When the thermocline disappears and water from the bottom of the lake is forced up, it leaves mix of smelly, black water at the surface with a lot of partially rotted leaves and other types of floating debris.
“Things like a hard, quick cold snap or a lot of wind and cold rain — a half-inch or more — will drop the upper layer almost before you know it. I have seen turnovers develop in Kentucky in just 24-36 hours. Very few things happen that fast in nature. It causes issues for everything in the lake. This process can last for as much as four weeks, although typically is over in just two weeks,” Menendez said.

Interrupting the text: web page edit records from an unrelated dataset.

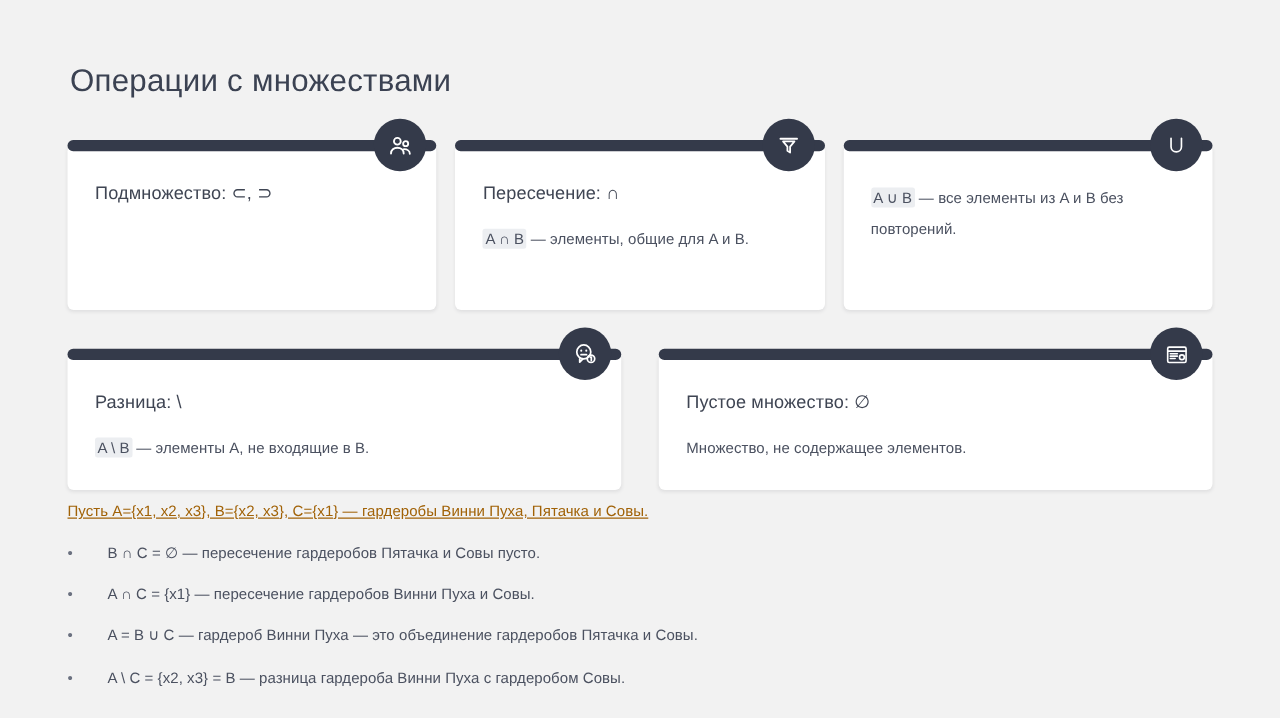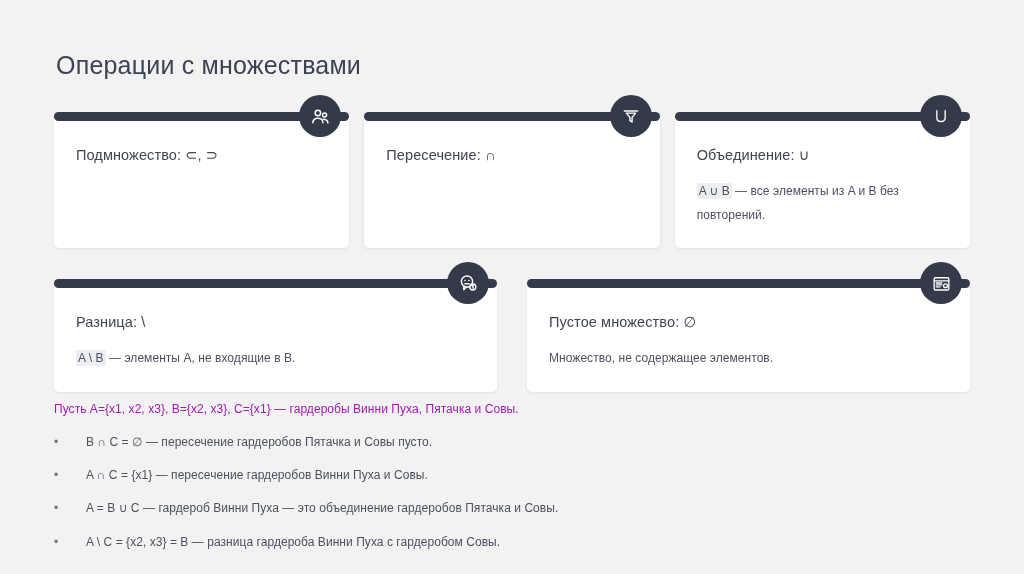--- a/index.html
+++ b/index.html
@@ -198,7 +198,6 @@
           <path d="M7 5.5v8.2c0 2.9 2.2 4.9 5 4.9s5-2 5-4.9V5.5"></path>
         </svg>
       </div>
-      <p class="card-heading">Объединение: ∪</p>
       <p class="card-body"><span class="formula">A ∪ B</span><span> — все элементы из A и B без повторений.</span></p>
     </div>
 

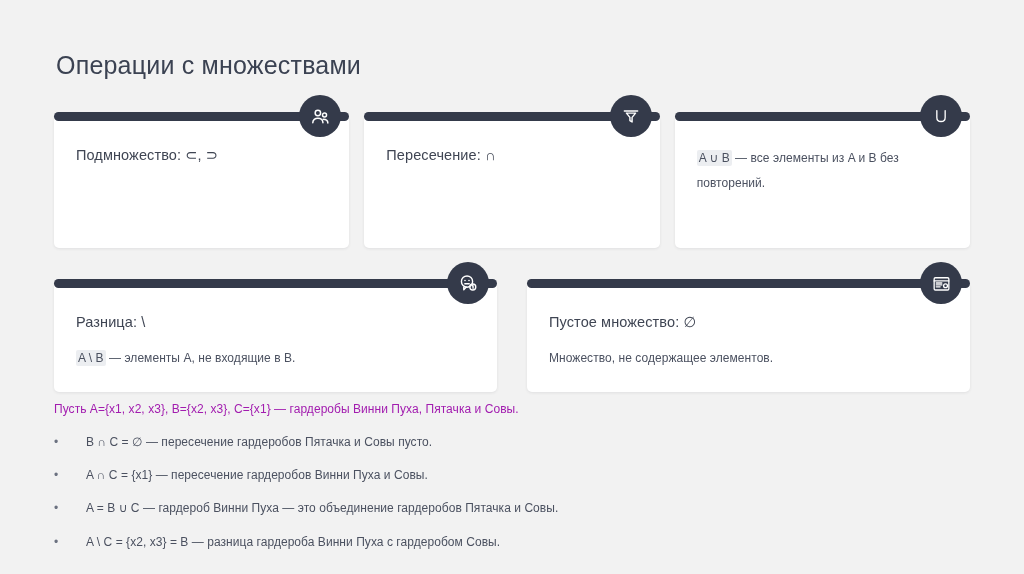--- a/index.html
+++ b/index.html
@@ -189,6 +189,7 @@
         </svg>
       </div>
       <p class="card-heading">Пересечение: ∩</p>
+      <p class="card-body"><span class="formula">A ∩ B</span><span> — элементы, общие для A и B.</span></p>
     </div>
 
     <div class="card">

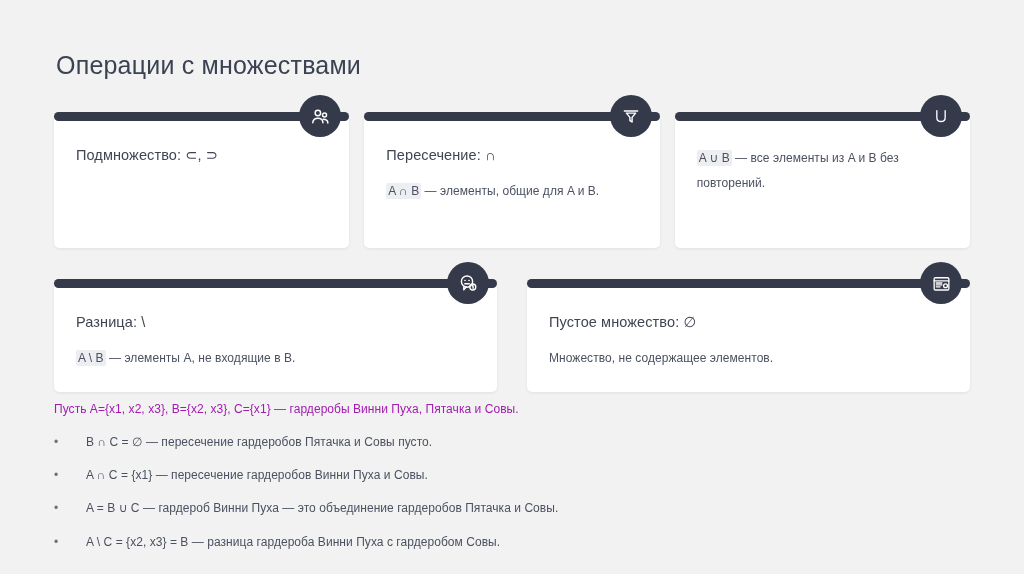--- a/index.html
+++ b/index.html
@@ -132,8 +132,9 @@
     margin: 0 0 16px 0;
     font-size: 12px;
     line-height: 1.5;
-    color: #a21caf;
+    color: #a16207;
     letter-spacing: 0.05px;
+    text-decoration: underline;
   }
   .notes-list {
     list-style: none;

“From the prey’s point of view, a turnover does two things. First, it forces them to drop down to try to find water with enough oxygen to allow them to survive. They search both horizontally and vertically. They scatter everywhere. It can be somewhere between tough and impossible to find them.
“While that is happening, the pressure of the heavier water over them also pushes the fish down. That adds to the problem of finding them. At times, they will drop down to 50, 60 or even 70 feet. Finding scattered baitfish at those depths is no easy task.”
The predators — bass for our purposes — react much the same way. One difference, though, is that they are easier to find when scattered and really deep because they’re bigger.
“You can find single fish with your electronics. That might not be ideal, but it is better than not finding any!” Menendez said.
“Finding them is one thing. Making these bass bite is another. They do not feed much in that nasty water. They simply try to stay alive, and do that by finding better water. If they find it, bass will bite in one or two places.
“The first, and most useful to the majority of anglers, is at very shallow depths. The wind and photosynthesis will put some oxygen in the first foot or two of water. Bass that normally would not hold that shallow will move in anyway.
“The other place you will find some is in very deep water. In some reservoirs, the water around the 70-foot range will hold oxygen. The turnover does not always reach down there. Like in the shallows, bass that normally would not hold that deep would do so in order to survive.
“A third place that I’ll mention in passing is anywhere there’s a pretty good runoff into the lake. Creeks, ravines and the like will sometimes have running, tumbling water that puts oxygen into the water. Every species of fish in the lake will be attracted to the area where that water enters the lake.
“Beware of mud in those places. There is nothing tougher on a bass, or on a bass angler, than cold, muddy water.” Menendez said.
That is the simple, scientific view of a fall turnover. You’ll get plenty of advice from other anglers on how to fish it and what techniques and lures are best, but I hope you now understand what a turnover is and what effect it has on the ecosystem.